Kilatan cahaya pada petir muncul akibat adanya energi listrik yang sangat besar yang berasal dari awan. Energi ini terbentuk karena perbedaan muatan listrik antara awan yang satu dengan awan lainnya, atau antara awan dengan tanah di permukaan bumi. Perbedaan muatan inilah yang memicu terjadinya sambaran petir ke titik-titik tertentu.
Meski proses pelepasan listrik petir berlangsung sangat cepat, suhu yang dihasilkan bisa mencapai sekitar 30.000 derajat Celsius. Suhu yang sangat panas ini menyebabkan udara di sekitarnya memuai secara tiba-tiba dan menimbulkan suara keras seperti ledakan, yang dikenal dengan sebutan guruh.
Menariknya, petir ternyata memiliki berbagai jenis. Dikutip dari buku Kidzopedia Edisi Peristiwa Alam, berikut ada beberapa jenis petir yang terjadi di alam.
Petir awan ke tanah (cloud to ground)
Petir ini terjadi ketika muatan negatif pada awan berikatan dengan muatan positif dari tanah, sehingga sambarannya langsung menuju permukaan bumi.
Petir di dalam awan (intracloud)
Petir ini terjadi di dalam awan akibat pertemuan muatan listrik yang berbeda. Biasanya, petir jenis ini dapat terlihat dari kejauhan meski di tempat kita tidak sedang turun hujan.
Petir dari awan ke awan (cloud to cloud)
Petir ini muncul karena perbedaan muatan yang sangat besar antara dua awan yang berbeda. Sekilas, petir ini kerap terlihat mirip dengan petir intracloud.
Petir kering (dry lightning)
Petir yang terjadi tanpa hujan. Meski tidak disertai hujan, petir ini tetap berbahaya karena dapat memicu kebakaran hutan, terutama jika menyambar pohon atau area yang kering dan mudah terbakar.
Petir vulkanik (volcanic lightning)
Petir ini terjadi saat letusan gunung berapi. Tabrakan antara serpihan batu, partikel abu, dan partikel es menimbulkan muatan listrik hingga akhirnya memicu petir di sekitar letusan.
Red sprites
Petir ini hanya bisa diamati pada malam hari atau saat langit sangat gelap. Bentuknya unik menyerupai ubur-ubur atau wortel berwarna merah.
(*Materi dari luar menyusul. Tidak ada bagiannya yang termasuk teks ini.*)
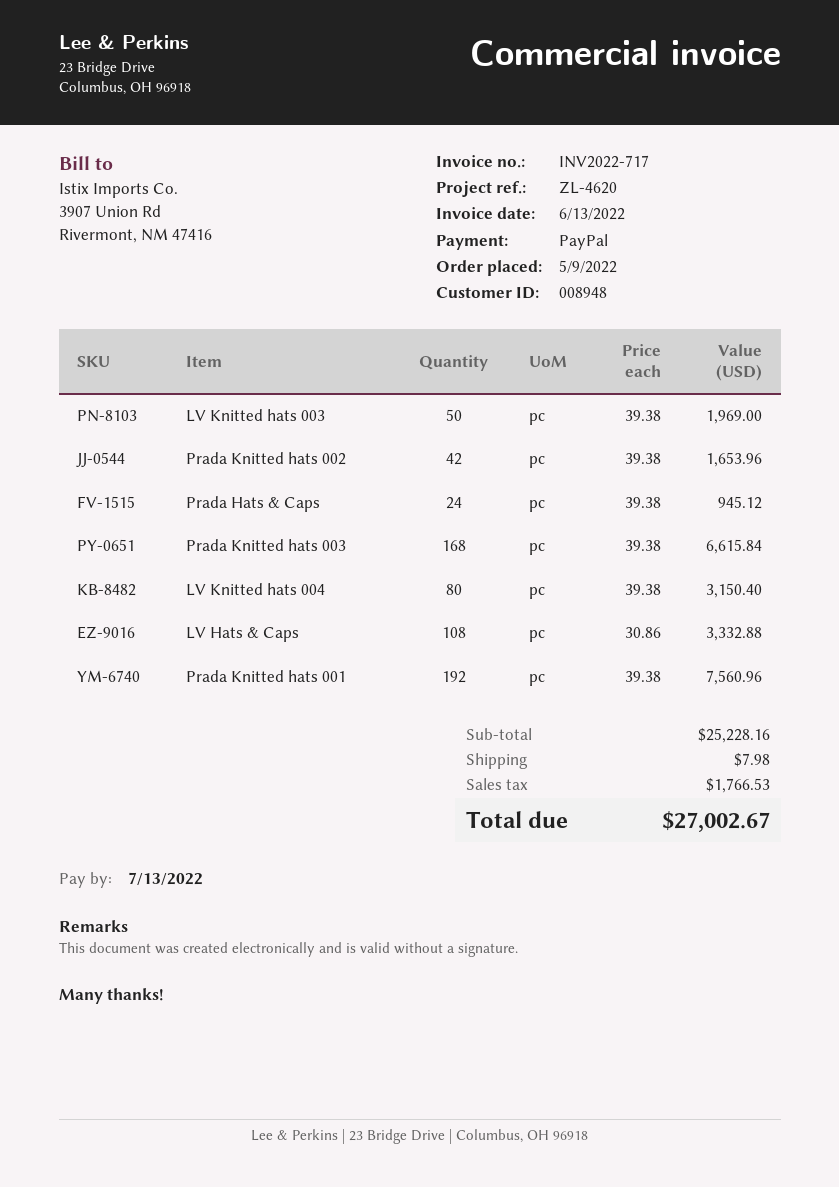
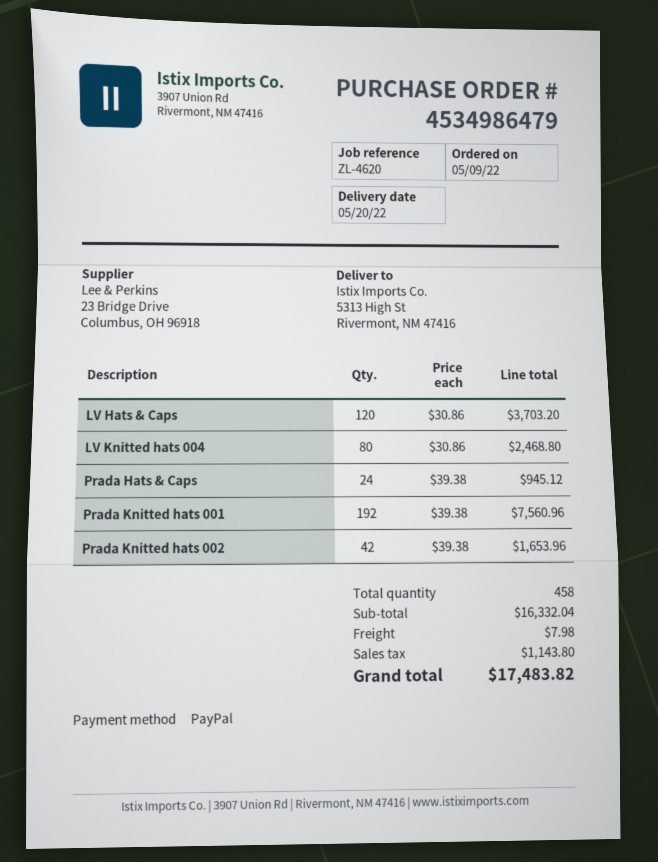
LV Knitted hats 003: 50 x 39.38 = 1969.00 -> none
Prada Knitted hats 003: 168 x 39.38 = 6615.84 -> none
LV Knitted hats 004: 80 x 39.38 = 3150.40 -> 80 x 30.86 = 2468.80
LV Hats & Caps: 108 x 30.86 = 3332.88 -> 120 x 30.86 = 3703.20
subtotal: 25228.16 -> 16332.04
tax: 1766.53 -> 1143.80
total: 27002.67 -> 17483.82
Red spites terjadi di atas lapisan troposfer, sekitar 80–100 kilometer di atas permukaan laut, dan berwarna merah karena menghantarkan listrik positif.
Space lightning atau yang dikenal juga sebagai blue jet
Petir ini dapat diamati melalui satelit luar angkasa dan sulit terlihat dari permukaan bumi karena tertutup awan tebal.
Beragamnya jenis petir menunjukkan betapa luar biasanya kekuatan alam. Dengan mengenal fenomena ini lebih dekat, kita tidak hanya menambah wawasan, tetapi juga dapat lebih waspada saat cuaca ekstrem terjadi.